:: Your task ::
Write out, word for word, every line in the data below from the one containing "opencode is a" to the one containing "elementos 'h1', 'h2' e 'h3'", both of them included.

:: Dataset records ::
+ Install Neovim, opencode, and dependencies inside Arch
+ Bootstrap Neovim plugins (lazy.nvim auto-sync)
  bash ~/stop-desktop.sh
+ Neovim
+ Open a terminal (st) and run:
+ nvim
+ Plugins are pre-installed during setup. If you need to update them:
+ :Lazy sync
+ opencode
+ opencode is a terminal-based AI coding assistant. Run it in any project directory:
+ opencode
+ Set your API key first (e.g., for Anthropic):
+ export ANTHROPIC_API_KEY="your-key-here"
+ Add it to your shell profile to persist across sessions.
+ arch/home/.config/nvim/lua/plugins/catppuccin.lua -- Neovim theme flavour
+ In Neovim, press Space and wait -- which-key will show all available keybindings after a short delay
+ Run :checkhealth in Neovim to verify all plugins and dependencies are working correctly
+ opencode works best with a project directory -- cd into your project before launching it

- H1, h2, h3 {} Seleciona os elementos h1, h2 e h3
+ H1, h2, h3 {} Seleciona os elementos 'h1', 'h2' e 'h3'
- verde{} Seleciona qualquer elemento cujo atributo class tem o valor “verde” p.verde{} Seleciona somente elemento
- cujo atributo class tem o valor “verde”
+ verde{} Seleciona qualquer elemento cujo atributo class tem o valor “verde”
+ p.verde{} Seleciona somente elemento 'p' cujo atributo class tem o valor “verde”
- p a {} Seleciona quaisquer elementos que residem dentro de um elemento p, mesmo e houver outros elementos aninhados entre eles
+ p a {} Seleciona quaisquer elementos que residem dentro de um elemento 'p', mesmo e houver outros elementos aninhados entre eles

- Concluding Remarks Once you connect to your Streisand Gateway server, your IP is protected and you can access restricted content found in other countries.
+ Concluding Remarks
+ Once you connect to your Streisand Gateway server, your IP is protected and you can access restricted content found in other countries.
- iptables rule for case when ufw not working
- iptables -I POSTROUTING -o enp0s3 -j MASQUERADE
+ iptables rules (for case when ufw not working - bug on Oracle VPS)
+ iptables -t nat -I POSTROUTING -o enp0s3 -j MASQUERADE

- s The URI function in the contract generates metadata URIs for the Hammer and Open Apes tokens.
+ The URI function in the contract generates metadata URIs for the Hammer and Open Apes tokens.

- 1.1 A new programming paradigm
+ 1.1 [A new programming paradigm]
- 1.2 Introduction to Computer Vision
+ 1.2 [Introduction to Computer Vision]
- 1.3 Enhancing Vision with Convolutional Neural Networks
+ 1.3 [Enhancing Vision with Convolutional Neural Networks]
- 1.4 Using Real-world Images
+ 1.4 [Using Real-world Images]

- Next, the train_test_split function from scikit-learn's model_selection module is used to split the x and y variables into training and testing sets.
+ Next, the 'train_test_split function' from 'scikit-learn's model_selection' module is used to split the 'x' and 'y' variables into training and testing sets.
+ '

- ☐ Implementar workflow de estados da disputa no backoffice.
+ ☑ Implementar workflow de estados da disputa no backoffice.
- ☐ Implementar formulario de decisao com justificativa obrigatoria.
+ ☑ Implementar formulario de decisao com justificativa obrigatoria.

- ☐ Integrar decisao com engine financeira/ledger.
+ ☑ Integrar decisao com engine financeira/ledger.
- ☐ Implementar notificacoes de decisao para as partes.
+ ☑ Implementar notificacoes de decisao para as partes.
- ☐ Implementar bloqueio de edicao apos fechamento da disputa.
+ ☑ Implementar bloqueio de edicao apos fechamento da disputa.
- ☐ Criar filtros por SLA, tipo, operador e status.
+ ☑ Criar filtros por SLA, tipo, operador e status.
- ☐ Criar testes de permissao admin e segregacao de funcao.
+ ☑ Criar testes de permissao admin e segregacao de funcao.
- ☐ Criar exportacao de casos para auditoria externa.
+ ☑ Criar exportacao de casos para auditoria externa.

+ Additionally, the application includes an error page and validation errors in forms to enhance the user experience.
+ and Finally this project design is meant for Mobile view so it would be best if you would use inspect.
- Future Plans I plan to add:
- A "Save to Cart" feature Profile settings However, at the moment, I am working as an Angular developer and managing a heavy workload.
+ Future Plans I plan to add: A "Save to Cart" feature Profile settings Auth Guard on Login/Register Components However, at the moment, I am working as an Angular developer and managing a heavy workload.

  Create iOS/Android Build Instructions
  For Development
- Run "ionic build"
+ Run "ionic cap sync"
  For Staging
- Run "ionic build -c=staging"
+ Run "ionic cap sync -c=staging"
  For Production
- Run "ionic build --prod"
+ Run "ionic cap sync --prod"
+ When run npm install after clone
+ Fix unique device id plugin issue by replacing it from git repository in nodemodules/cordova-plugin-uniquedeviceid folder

:: Task answer ::
+ opencode is a terminal-based AI coding assistant. Run it in any project directory:
+ opencode
+ Set your API key first (e.g., for Anthropic):
+ export ANTHROPIC_API_KEY="your-key-here"
+ Add it to your shell profile to persist across sessions.
+ arch/home/.config/nvim/lua/plugins/catppuccin.lua -- Neovim theme flavour
+ In Neovim, press Space and wait -- which-key will show all available keybindings after a short delay
+ Run :checkhealth in Neovim to verify all plugins and dependencies are working correctly
+ opencode works best with a project directory -- cd into your project before launching it

- H1, h2, h3 {} Seleciona os elementos h1, h2 e h3
+ H1, h2, h3 {} Seleciona os elementos 'h1', 'h2' e 'h3'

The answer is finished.